Joe McCarthy, Ted Cruz. Or vice-versa.... Sahil Kapur of TPM: The right's obsession with ObamaCare is a bizarre phenomenon that smacks of McCarthyism, but is worse in that Republicans will decimate any fellow Republicans whom they can accuse of acting in any way that does not lead to the obliteration of the ACA. ...

... Repeal, Don't Fix. Alex Roarty of the National Journal: "Democrats need to salvage what benefit they can from Obamacare. And so far, Republicans are lending them a helping hand." ...

... The Do-Nothing Congress -- It's a Strategy. Jonathan Weisman of the New York Times: "Many Republicans believe they are getting such good traction from their attacks on President Obama's stumbling health care law that they feel less compelled to produce results. Any public fight over legislative compromises could take away from the focus Republicans have kept on the health care law." Weisman ticks off some of the things Congress must do to avert various calamities, yet may let slide so as not to distract from demagoguing ObamaCare. ...

... Charles Pierce is dead-right about this: "... it would be a capital mistake to believe that, one day, just because the law is in place and is working for people, that it then would be beyond political peril. Among the people seeking to destroy it, the fact that it was working would be the most serious indictment against it. In fact, the better it works, the more pernicious it is, and the more urgent the task of its destruction becomes. The happier They are, the weaker America becomes. The healthier They are, the less free we are. Forever and ever, amen." Read the whole post ...

     ... CW: If you think Pierce is just a cockeyed pessimist, bear this in mind: Social Security has been around for three-quarters of a century, & Republicans are still trying to kill it, whether by cutting benefits, by jiggering with the cost-of-living calculation, by raising the eligibility age, by "privatizing" it or by any other means they can think of -- even tho half their base are SS beneficiaries & SS is the most popular government program in the U.S.

... FINALLY, Jon Stewart explains why government can't do anything right and the private sector is fantabulous:


Mark Landler & Martin Fackler of the New York Times: "With Japan locked in a tense standoff with China over disputed airspace, Vice President Joseph R. Biden Jr. arrived [in Tokyo] late Monday for a weeklong visit to Asia intended to reassure a close ally and demand answers from a potential adversary."

The U.S. -- It's Not Lake Wobegon Anymore. Daniel Arkin of NBC News: "Students in the United States made scant headway on recent global achievement exams and slipped deeper in the international rankings amid fast-growing competition abroad, according to test results released Tuesday. American teens scored below the international average in math and roughly average in science and reading, compared against dozens of other countries that participated in the 2012 Program for International Student Assessment (PISA), which was administered last fall."

Gubernatorial Race

Gov. Scrooge Walker (RTP-Wisc.). Scott Keyes of Think Progress: "Last week, Walker's campaign sent an email encouraging supporters not to buy [Christmas] gifts for their children and to use that money instead to support his reelection effort."

Local News

Nicole Flatow of Think Progress: "... Republican lawmakers and the National Rifle Association are exploiting [the case of Marissa Alexander (see story)] to advance a Florida bill that would explicitly expand broad Stand Your Ground-like immunity to those who brandish or fire guns in self-defense. Last month, a Florida House committee overwhelming rejected a bill to repeal the state's Stand Your Ground law, and supported passage of the warning shot legislation instead. The bill has now been introduced in the Senate."

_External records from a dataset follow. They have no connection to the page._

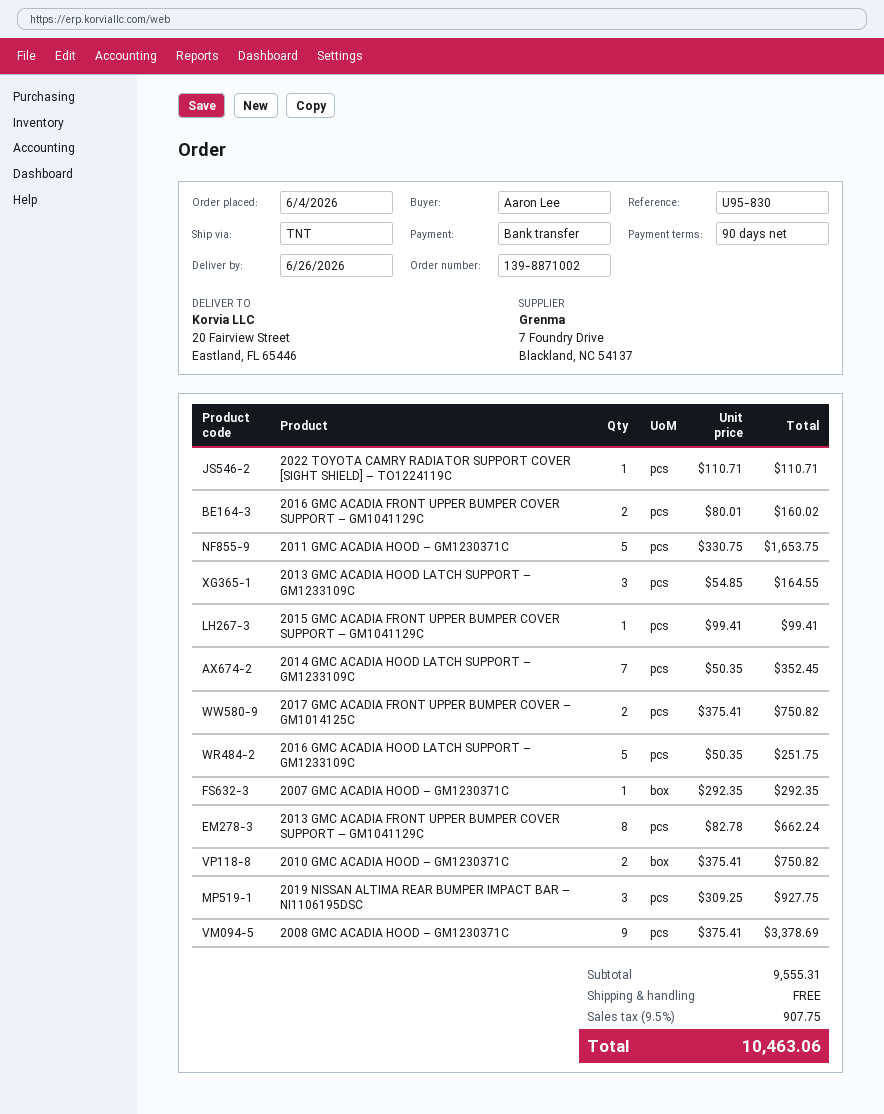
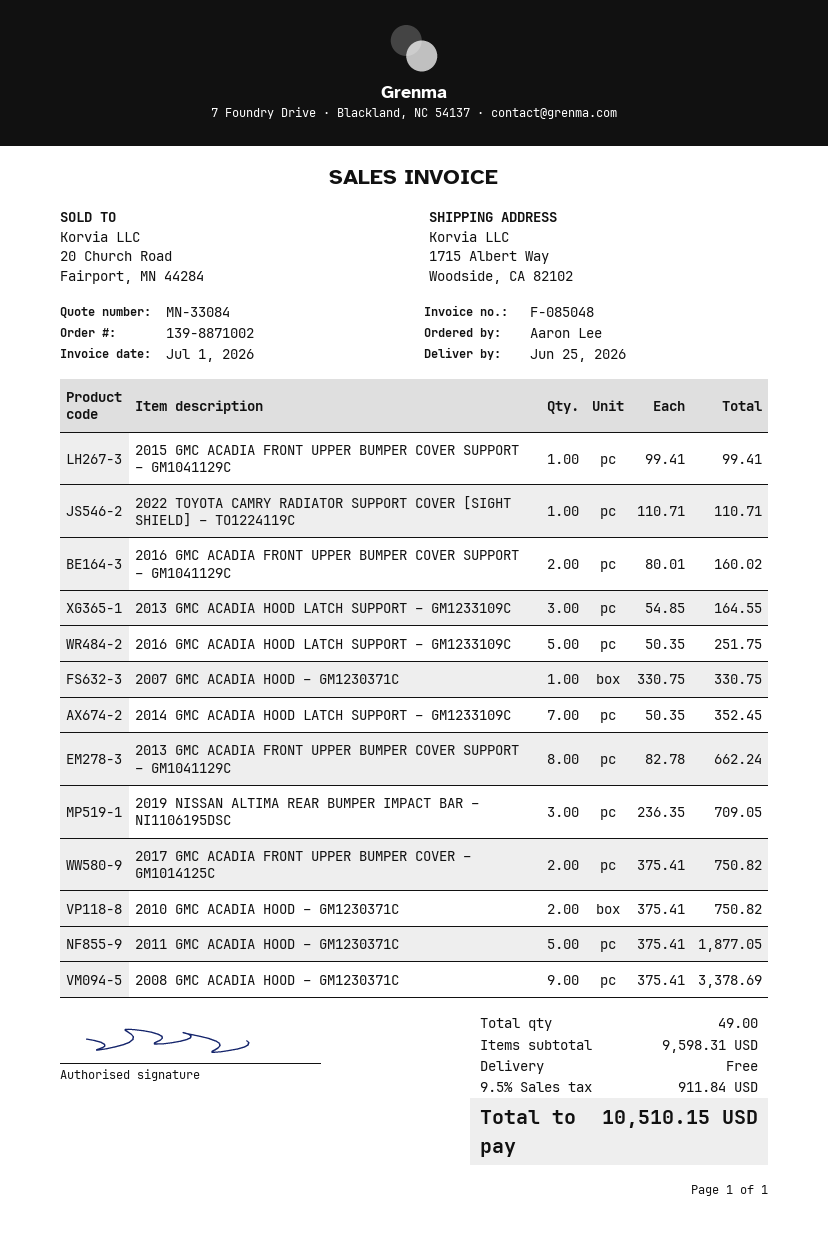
delivery date: 2026-06-26 -> 2026-06-25
ship to: 20 Fairview Street, Eastland, FL 65446 -> 1715 Albert Way, Woodside, CA 82102
2011 GMC ACADIA HOOD – GM1230371C: 5 x 330.75 = 1653.75 -> 5 x 375.41 = 1877.05
2007 GMC ACADIA HOOD – GM1230371C: 1 x 292.35 = 292.35 -> 1 x 330.75 = 330.75
2019 NISSAN ALTIMA REAR BUMPER IMPACT BAR – NI1106195DSC: 3 x 309.25 = 927.75 -> 3 x 236.35 = 709.05
subtotal: 9555.31 -> 9598.31
tax: 9.5% = 907.75 -> 9.5% = 911.84
total: 10463.06 -> 10510.15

A Result of National Gun Obsession. Nicole Flatow: "A 72-year-old who suffered from Alzheimer's was shot dead after wandering onto a [Georgia] man's property early Wednesday morning, ringing the doorbell and turning the door handle. After Joe Hendrix's fiancé called 911 to report a possible intruder, Hendrix went outside to take matters into his own hands, and fired four shots at a silhouette in his yard, killing Ronald Westbrook." CW: I do not understand the workings of a mind that would shoot at a shadow who could have been, say, an elderly Alzheimer's victim, a family member, a drunken neighbor who went to the wrong house, a harmless person in distress, etc. I get being frightened by a stranger in the dark; I don't get being so scared you shoot to kill while the cops are en route.

David Edwards of the Raw Story has the most comprehensive version of the arrest of three teens in Rochester, New York, whose "crime" was waiting for a school bus.

News Ledes

New York Times: "As investigators of the fatal Metro-North Railroad train derailment said they had found no apparent problems with the train's brakes or other equipment, a union official said on Tuesday that the engineer briefly nodded off before the accident."

AP: "Entombed at the bottom of the Atlantic Ocean in an upended tugboat for three days, Harrison Odjegba Okene begged God for a miracle. The Nigerian cook survived by breathing an ever-dwindling supply of oxygen in an air pocket. A video of Okene's rescue in May ... that was posted on the Internet more than six months later has gone viral this week. The other 11 seaman aboard the Jascon 4 died." The AP video is here.

KSL Salt Lake City: "Homeland Security agents in Salt Lake City helped shut down more than 700 domains that were hawking counterfeit products Monday. The domain names were part of scams to lure customers into buying counterfeit products during the holiday shopping surge."

Sunday
Dec012013

The Commentariat -- Dec. 2, 2013

Paul Krugman: "Despite the lingering effects of the financial crisis, America is a much richer country than it was 40 years ago. But the inflation-adjusted wages of nonsupervisory workers in retail trade -- who weren't particularly well paid to begin with — have fallen almost 30 percent since 1973.... We can preserve and expand food stamps, not slash the program the way Republicans want. We can make health reform work, despite right-wing efforts to undermine the program. And we can raise the minimum wage." ...

... Steven Greenhouse of the New York Times: "Seeking to increase pressure on McDonald's, Wendy's and other fast-food restaurants, organizers of a movement demanding a $15-an-hour wage for fast-food workers say they will sponsor one-day strikes in 100 cities on Thursday and protest activities in 100 additional cities." CW: Wendy's is the only major fast-food chain that refuses to sign onto a program that ensures it purchases tomatoes only from ethical suppliers & that pays farm workers an extra penny a pound.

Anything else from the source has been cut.